Through tragedy and circumstance, four men occupied the office in 1959.

AUGUSTA, Maine — Maine elects a governor every four years—our state constitution requires it. The timing is predictable, even if the outcome of the election typically is not.

But 1959 was very different.

Through political decisions, chance and tragedy, that was the year Maine had four governors.

The string of events began with the 1958 elections. Incumbent Gov. Ed Muskie was elected to the U.S. Senate and chose to leave the governor’s office a few days early to get a jump on Senate seniority.

He stepped down on Jan. 2, 1959, and under Maine’s constitution, state Senate President Robert Haskell became governor. Muskie was a Democrat, and Haskell, also the president of Bangor Hydro Electric was a Republican. 
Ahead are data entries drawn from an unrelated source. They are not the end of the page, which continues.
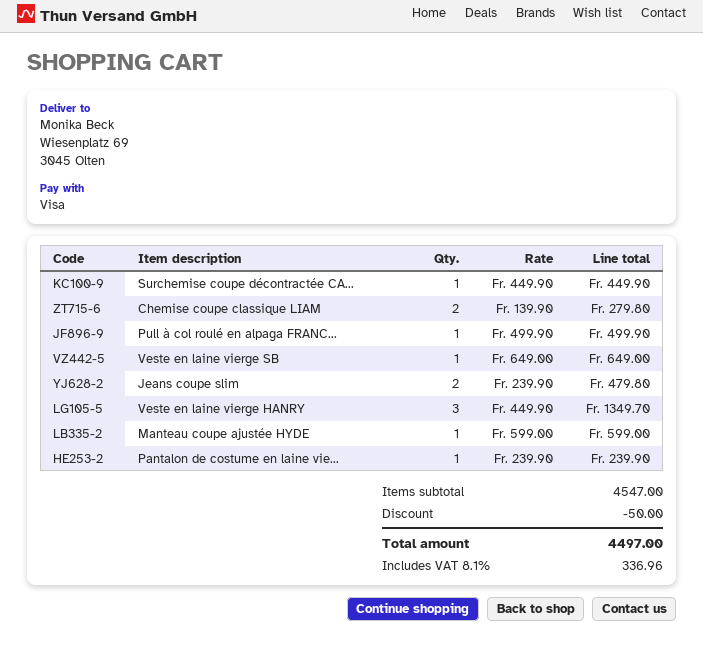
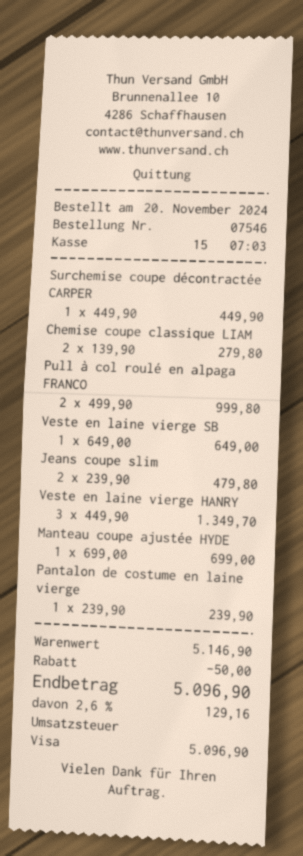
Pull à col roulé en alpaga FRANC...: 1 x 499.90 = 499.90 -> 2 x 499.90 = 999.80
Manteau coupe ajustée HYDE: 1 x 599.00 = 599.00 -> 1 x 699.00 = 699.00
subtotal: 4547.00 -> 5146.90
tax: 8.1% = 336.96 -> 2.6% = 129.16
total: 4497.00 -> 5096.90

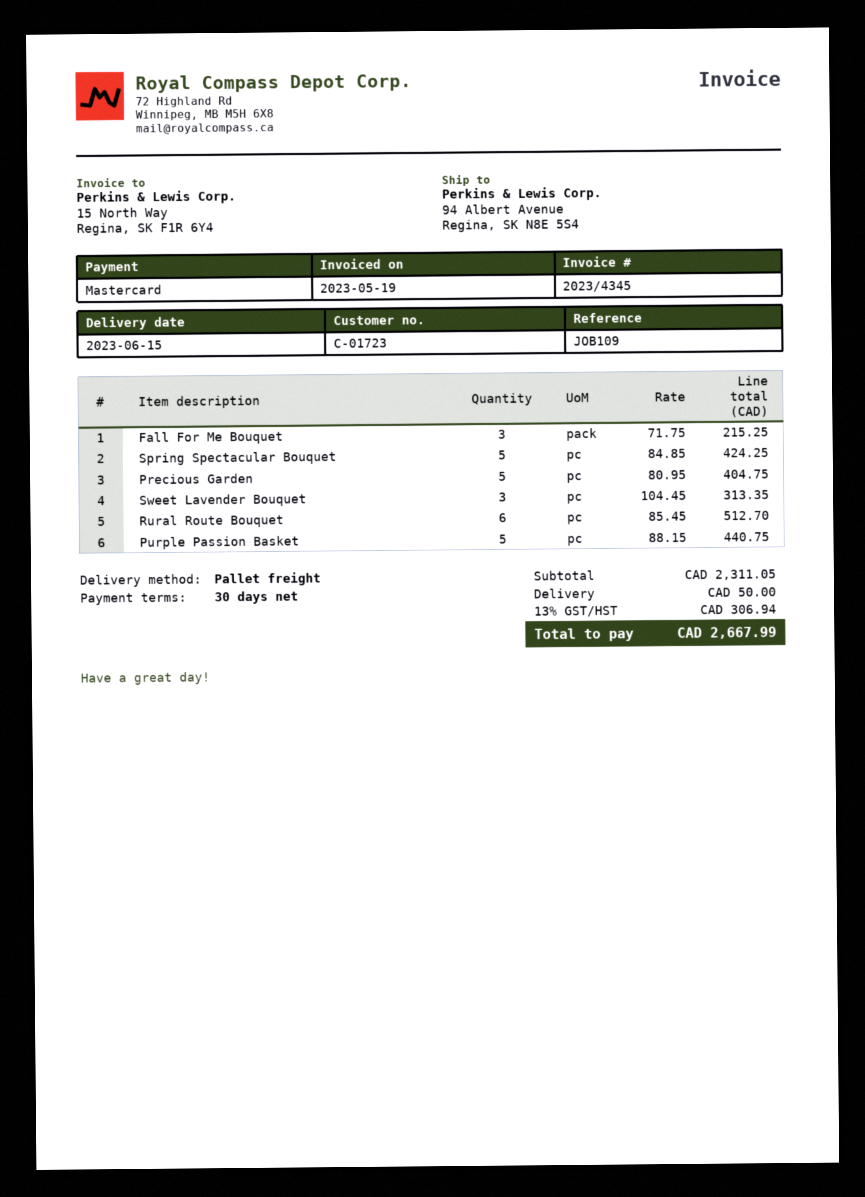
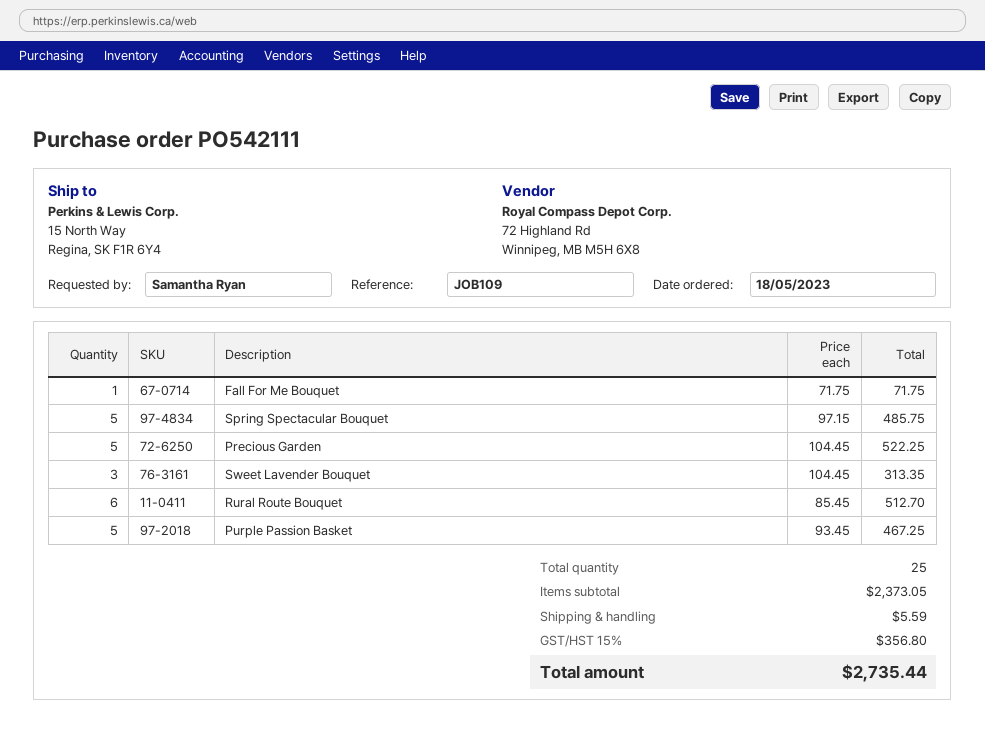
ship to: 94 Albert Avenue, Regina, SK N8E 5S4 -> 15 North Way, Regina, SK F1R 6Y4
Fall For Me Bouquet: 3 x 71.75 = 215.25 -> 1 x 71.75 = 71.75
Spring Spectacular Bouquet: 5 x 84.85 = 424.25 -> 5 x 97.15 = 485.75
Precious Garden: 5 x 80.95 = 404.75 -> 5 x 104.45 = 522.25
Purple Passion Basket: 5 x 88.15 = 440.75 -> 5 x 93.45 = 467.25
subtotal: 2311.05 -> 2373.05
shipping: 50.00 -> 5.59
tax: 13% = 306.94 -> 15% = 356.80
total: 2667.99 -> 2735.44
That party distinction made little difference because Haskell was only governor for six days. At that point, he was replaced by Democrat Clinton Clauson, who had been elected in November but had to wait until Jan. 7th to be inaugurated. The oath of office was administered by the new Senate President, Sen. John Reed of Fort Fairfield. 

Clauson was Maine's first Governor elected to a four-year term. Prior to that, the term was just two years.
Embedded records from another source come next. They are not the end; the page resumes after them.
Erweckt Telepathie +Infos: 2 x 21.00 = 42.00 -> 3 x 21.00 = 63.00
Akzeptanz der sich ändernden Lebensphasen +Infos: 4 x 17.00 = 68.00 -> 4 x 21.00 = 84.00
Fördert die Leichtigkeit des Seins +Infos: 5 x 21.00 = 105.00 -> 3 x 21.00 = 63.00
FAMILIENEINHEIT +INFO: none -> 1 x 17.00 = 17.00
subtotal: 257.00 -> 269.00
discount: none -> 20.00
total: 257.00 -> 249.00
The Maine State House returned to normal after Clauson took office, and the Democratic governor and Republican Legislature worked through the budget and other issues.

But 1959 wasn’t over yet, and Maine was to receive a shock. Early in the morning on Dec. 30, Clauson died.

Maine attorney and former Democratic Party chairman Harold Pachios was working for President Lyndon B. Johnson a few years later and became friends with Jeb Byrne, who had been Clauson’s press secretary.

“Jeb lived in the house next to the Blaine House,” Pachios explained, saying the governor’s housekeeper called Byrne for help after discovering Clauson unresponsive in his bedroom.

“And they got the doctor and the state police, and then he said, 'I was kind of in charge.' Jeb Byrne said ‘I called Jon Reed [and] said he was at his home in Fort Fairfield. Got him on the phone. It was nighttime, and he knew it was a big problem. And he said, 'Senator, you are now the governor. The governor has died."

Years later, John Reed told the story to NEWS CENTER Maine reporter Bill Green.

“I got a call from Jeb Byrne, his press secretary. This was 4:30 in the morning, and at that hour, you know it's something serious. The governor has died. “

Reed, a potato farmer, recalled how his plans were dramatically altered.

“I was going to get up at 5:30 to load a carload of potatoes. Everything changed. I was picked up by a state trooper that morning, and I was sworn in that night.”

Reed, who as the senate president, had sworn Clauson in less than a year before, became Maine’s new governor—the fourth person to hold that office in 12 months.

Clauson had been a Democrat. Reed was a Republican. That meant party control of the Blaine House shifted again. Former secretary of state and Sen. Bill Diamond, who said he was in grade school in 1959, wonders if all that turmoil and change caused political strife.

“I think it would upset state government, no doubt [cause] turmoil back then. But if that happened today, it would be unbelievable how dysfunctional it would become.”

Pachios, however, thinks the changes might have gone more smoothly.

“State government… was a lot different in those days. The politicians in both parties thought their job was to get things done that were positive for people. I don’t think it was disruptive as opposed to what would happen in this day and age. If you had somebody taking over from a different party.”

Reed would go on to fill out Clauson’s four-year term. Then, he was elected to a term of his own. He ran for re-election in 1966 but lost to Democrat Ken Curtis.

The year 1959 remains a relatively little-known footnote to Maine history and seems unlikely to be repeated. It was the year Maine’s constitutional line of succession was put to the test, the year the Pine Tree State had four governors.